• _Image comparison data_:
==*==

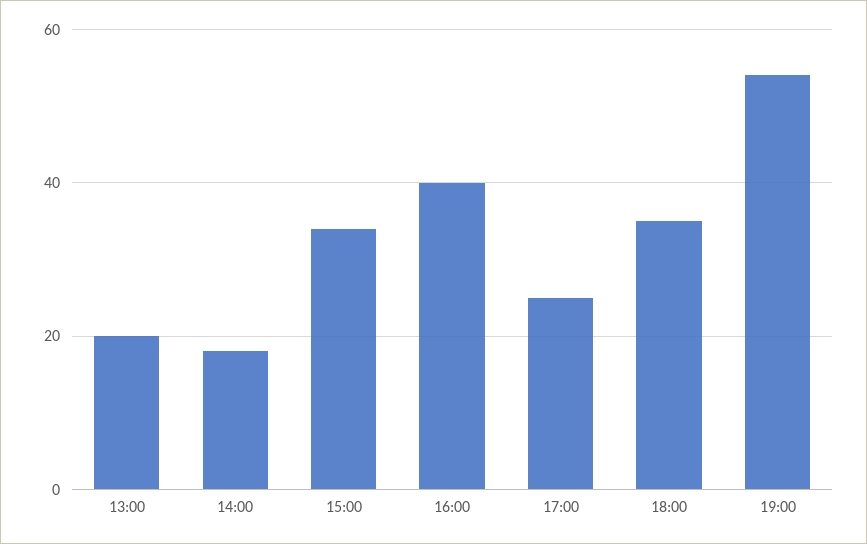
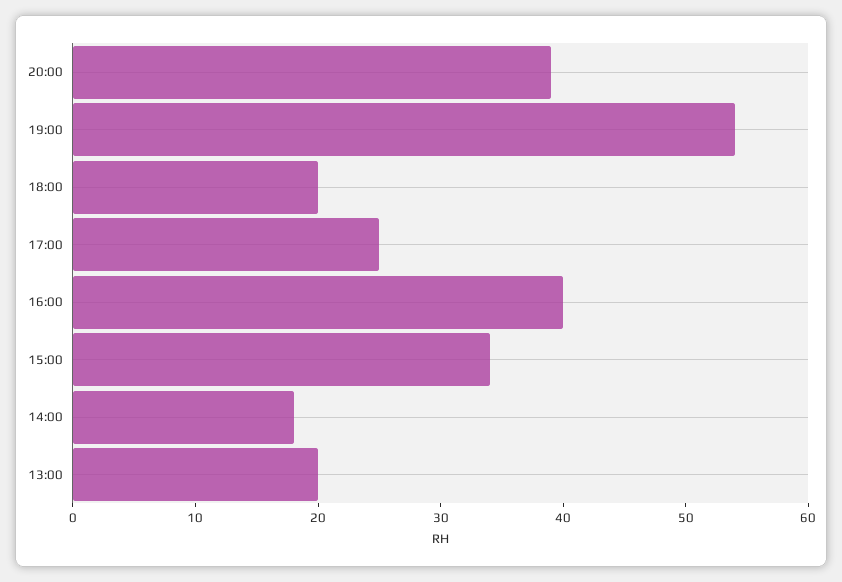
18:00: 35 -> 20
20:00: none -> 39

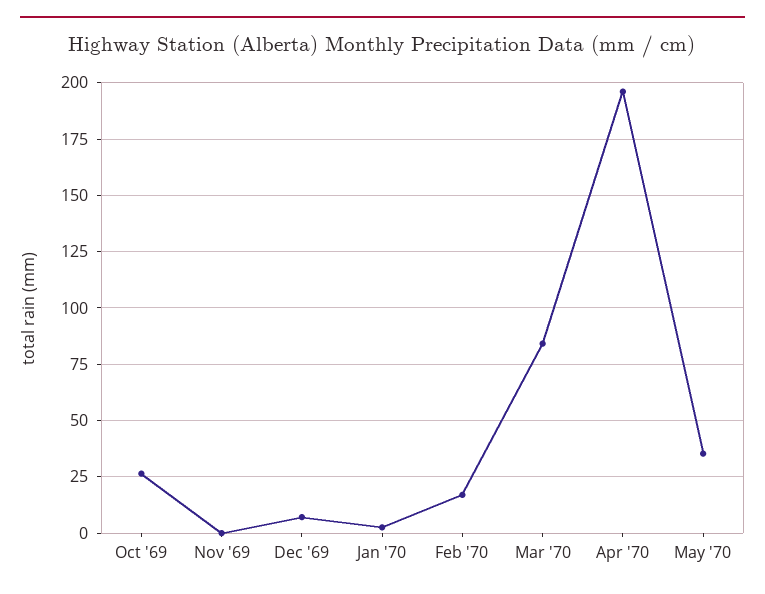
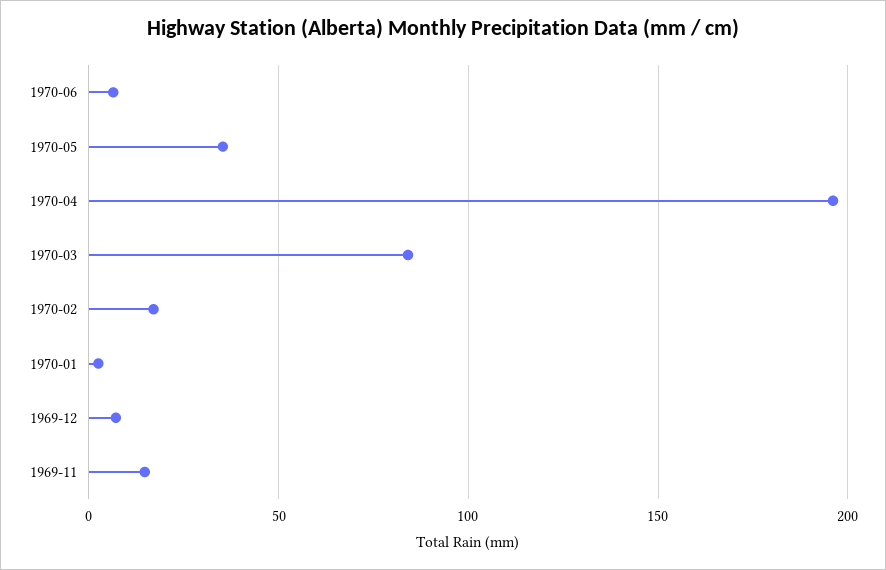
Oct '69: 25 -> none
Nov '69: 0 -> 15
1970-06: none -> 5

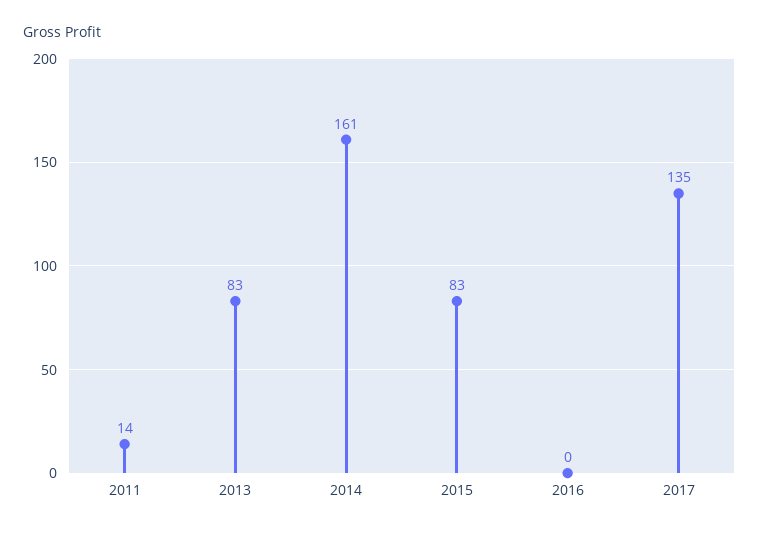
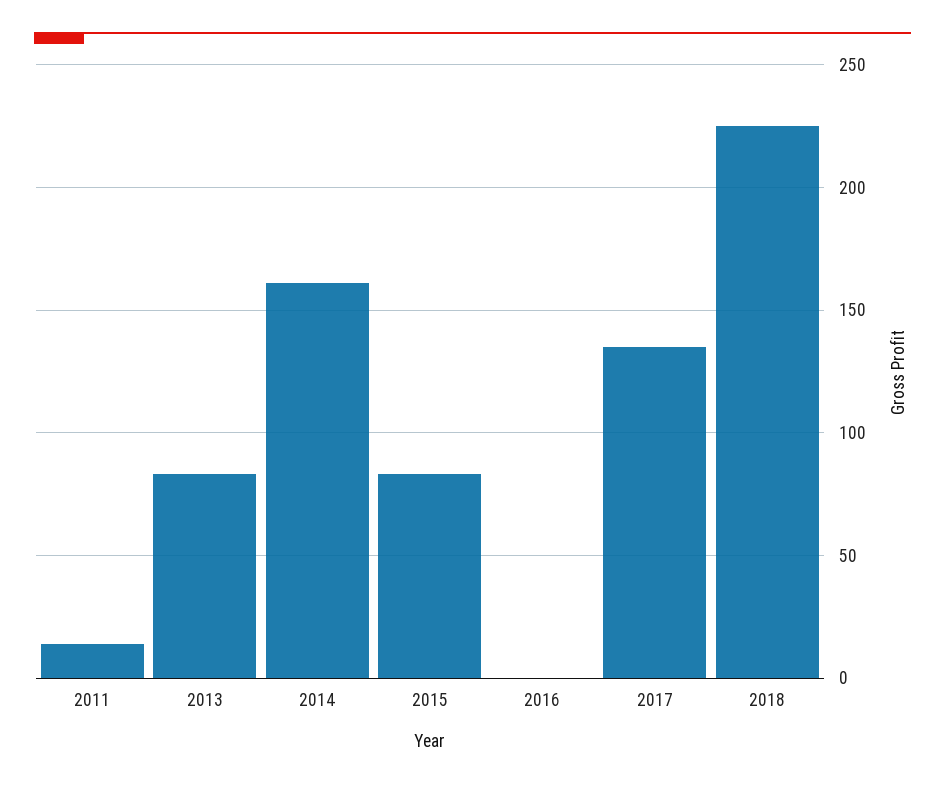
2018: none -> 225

==*==

• _Work to complete_:
Give every entry again verbatim, with no pictures.

• _Task output_:
18:00: 35 -> 20
20:00: none -> 39

Oct '69: 25 -> none
Nov '69: 0 -> 15
1970-06: none -> 5

2018: none -> 225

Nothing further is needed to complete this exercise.